I am analyzing Nanopore direct RNA seq data. I tried to analyze the reads using htseq (gives me 0 count for all reads), featureCounts (0 successful alignment assignment), and stringtie2 (WARNING: no reference transcripts were found for the genomic sequences where reads were mapped! Please make sure the -G annotation file uses the same naming convention for the genome sequences).
Based on some searches, it should be a mismatch between the naming convention of chromosome in my bam file versus the gtf file. I used minimap2 to do the alignment.
I found that in my bam file, there is no chromosome number information. Usually, the chromosome number should be in the third column, but instead, it looks like this:
77407ca3-9603-4b25-8a43-bcab8384e080 0 AT2G34250_ID9 1135 0 2S52M1D9M3I4M1D62M1D22M5D5M1D75M5D42M1I24M1D6M1D14M2D3M3D16M5S * 0 0 GTTGATTTCATGGGAGCCATCGGGTCGGGAACCGGAATTCTG ...
The third column is the transcript ID.
Could it be the reason why all these methods do not work? If so, how should I address it?
These are the codes I am using.
htseq-count -f bam -q $a.sorted.bam AtRTD2_19April2016_sorted.gtf > a.htseq.txt
featureCounts -F gtf -s 2 -p -T 15 -a AtRTD2_19April2016_sorted.gtf -o a_featurecounts_m6A.txt a.sorted.bam
stringtie -L -G AtRTD2_19April2016_sorted.gtf -o a_stringtie.gtf a.sorted.bam
Looks like you are using transcript sequence to align against? Your GTF file must match. Otherwise use the entire genome for alignment and then use the GTF file with gene models in it.

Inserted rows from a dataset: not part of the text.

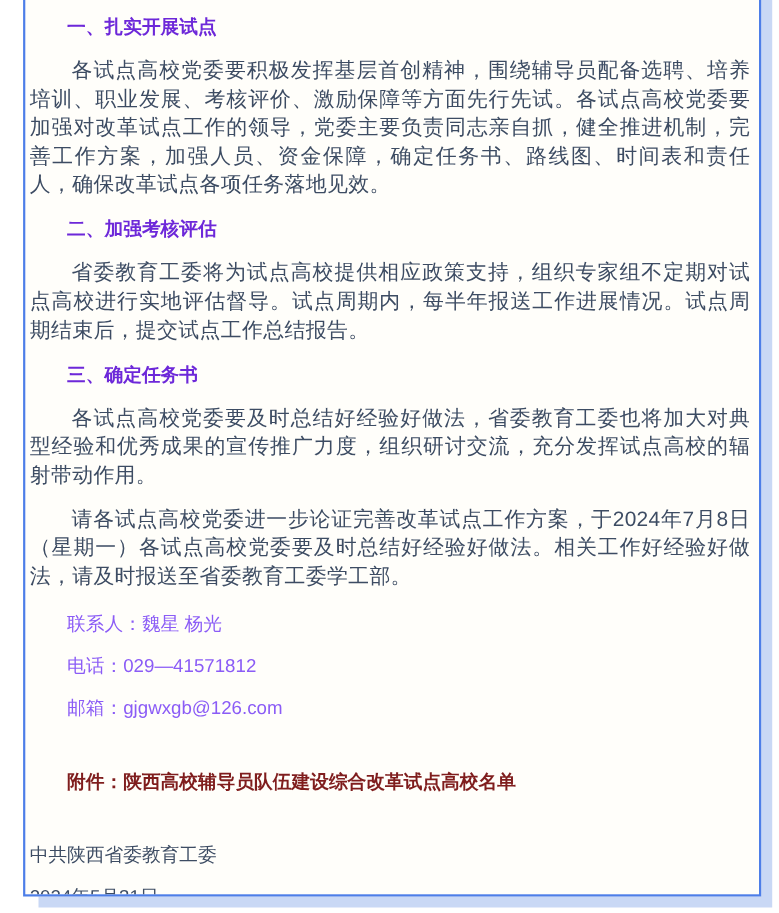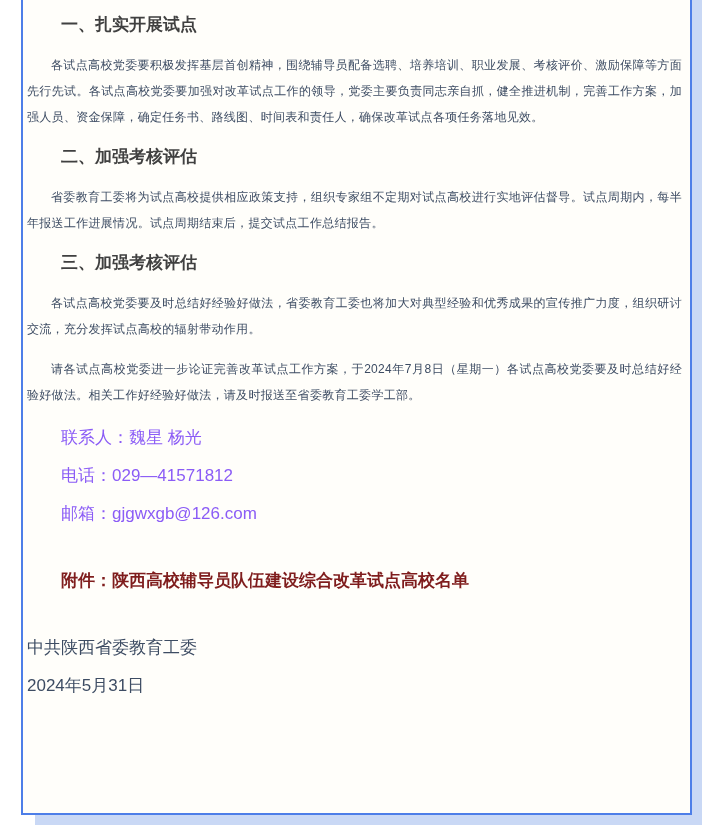--- a/index.html
+++ b/index.html
@@ -34,7 +34,7 @@
     font-size: 17px;
     line-height: 26px;
     font-weight: bold;
-    color: #404040;
+    color: #6d28d9;
     margin: 14px 0 0 0;
     text-indent: 2em;
   }

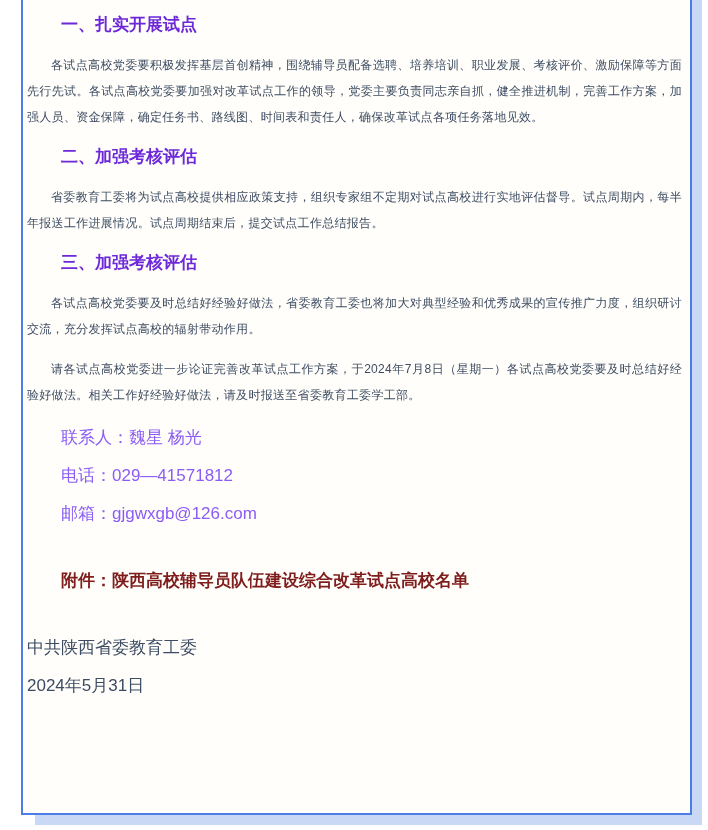--- a/index.html
+++ b/index.html
@@ -42,7 +42,7 @@
     margin-top: 0;
   }
   .para {
-    font-size: 12px;
+    font-size: 19px;
     line-height: 26px;
     color: #3d4c63;
     margin: 14px 0 0 0;

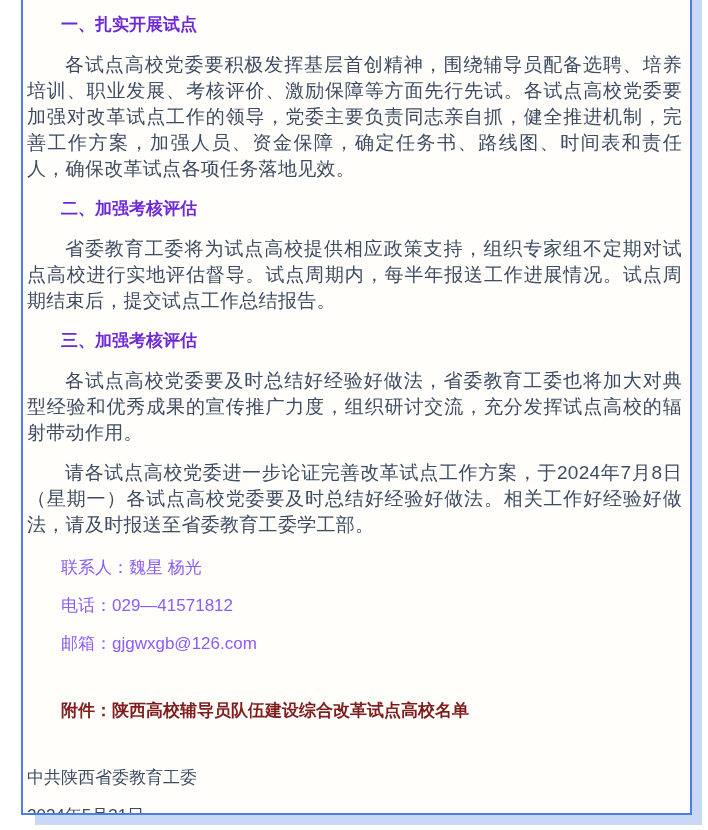--- a/index.html
+++ b/index.html
@@ -94,7 +94,7 @@
     <h2 class="section-heading">二、加强考核评估</h2>
     <p class="para">省委教育工委将为试点高校提供相应政策支持，组织专家组不定期对试点高校进行实地评估督导。试点周期内，每半年报送工作进展情况。试点周期结束后，提交试点工作总结报告。</p>
 
-    <h2 class="section-heading">三、加强考核评估</h2>
+    <h2 class="section-heading">三、确定任务书</h2>
     <p class="para">各试点高校党委要及时总结好经验好做法，省委教育工委也将加大对典型经验和优秀成果的宣传推广力度，组织研讨交流，充分发挥试点高校的辐射带动作用。</p>
     <p class="para">请各试点高校党委进一步论证完善改革试点工作方案，于2024年7月8日（星期一）各试点高校党委要及时总结好经验好做法。相关工作好经验好做法，请及时报送至省委教育工委学工部。</p>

If you are aligning to transcripts you could simply count number reads aligning to each transcript by using
samtools idxstats
.Thanks! But I would also love to use StringTie to annotate. For example, I would want to calculate percentage of reads mapped to CDS vs 5'UTR, 3'UTR, etc. Do you have any advice on that?